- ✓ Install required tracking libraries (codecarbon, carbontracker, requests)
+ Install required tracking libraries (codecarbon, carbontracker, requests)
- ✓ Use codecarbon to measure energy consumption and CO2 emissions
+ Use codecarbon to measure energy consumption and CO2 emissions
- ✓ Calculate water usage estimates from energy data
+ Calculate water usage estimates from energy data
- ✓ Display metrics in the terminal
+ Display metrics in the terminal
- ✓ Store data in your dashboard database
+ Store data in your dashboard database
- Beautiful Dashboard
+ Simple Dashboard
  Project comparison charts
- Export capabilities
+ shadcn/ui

◇ ◇ ◇ ◇ ◇ ◇ ◇

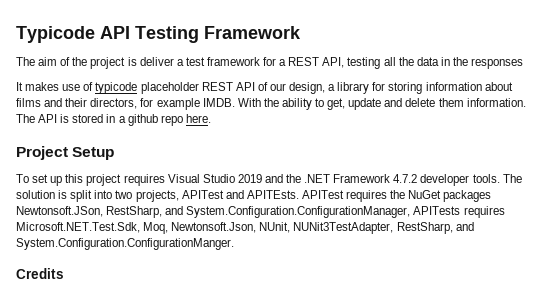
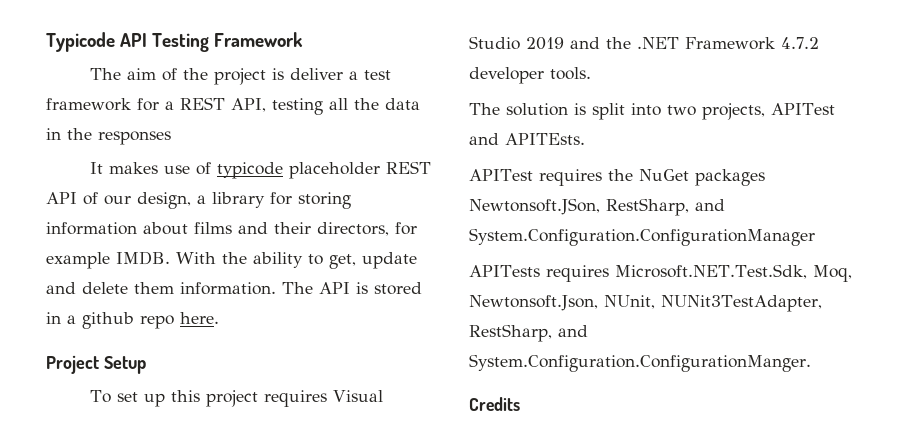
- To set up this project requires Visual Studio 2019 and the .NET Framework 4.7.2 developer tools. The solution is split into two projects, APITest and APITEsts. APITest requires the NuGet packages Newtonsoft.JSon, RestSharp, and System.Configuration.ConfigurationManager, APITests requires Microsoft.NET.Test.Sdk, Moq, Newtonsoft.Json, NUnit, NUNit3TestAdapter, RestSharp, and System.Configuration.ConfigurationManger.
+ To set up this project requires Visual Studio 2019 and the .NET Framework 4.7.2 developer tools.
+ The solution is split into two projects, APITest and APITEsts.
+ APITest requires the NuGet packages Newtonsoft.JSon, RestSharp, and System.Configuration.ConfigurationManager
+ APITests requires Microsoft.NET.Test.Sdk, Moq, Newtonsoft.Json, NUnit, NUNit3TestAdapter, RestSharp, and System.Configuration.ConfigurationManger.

◇ ◇ ◇ ◇ ◇ ◇ ◇

[Exercise instructions] Return every line from the material that contains the word "emissions".

[Response to this exercise]
- ✓ Use codecarbon to measure energy consumption and CO2 emissions
+ Use codecarbon to measure energy consumption and CO2 emissions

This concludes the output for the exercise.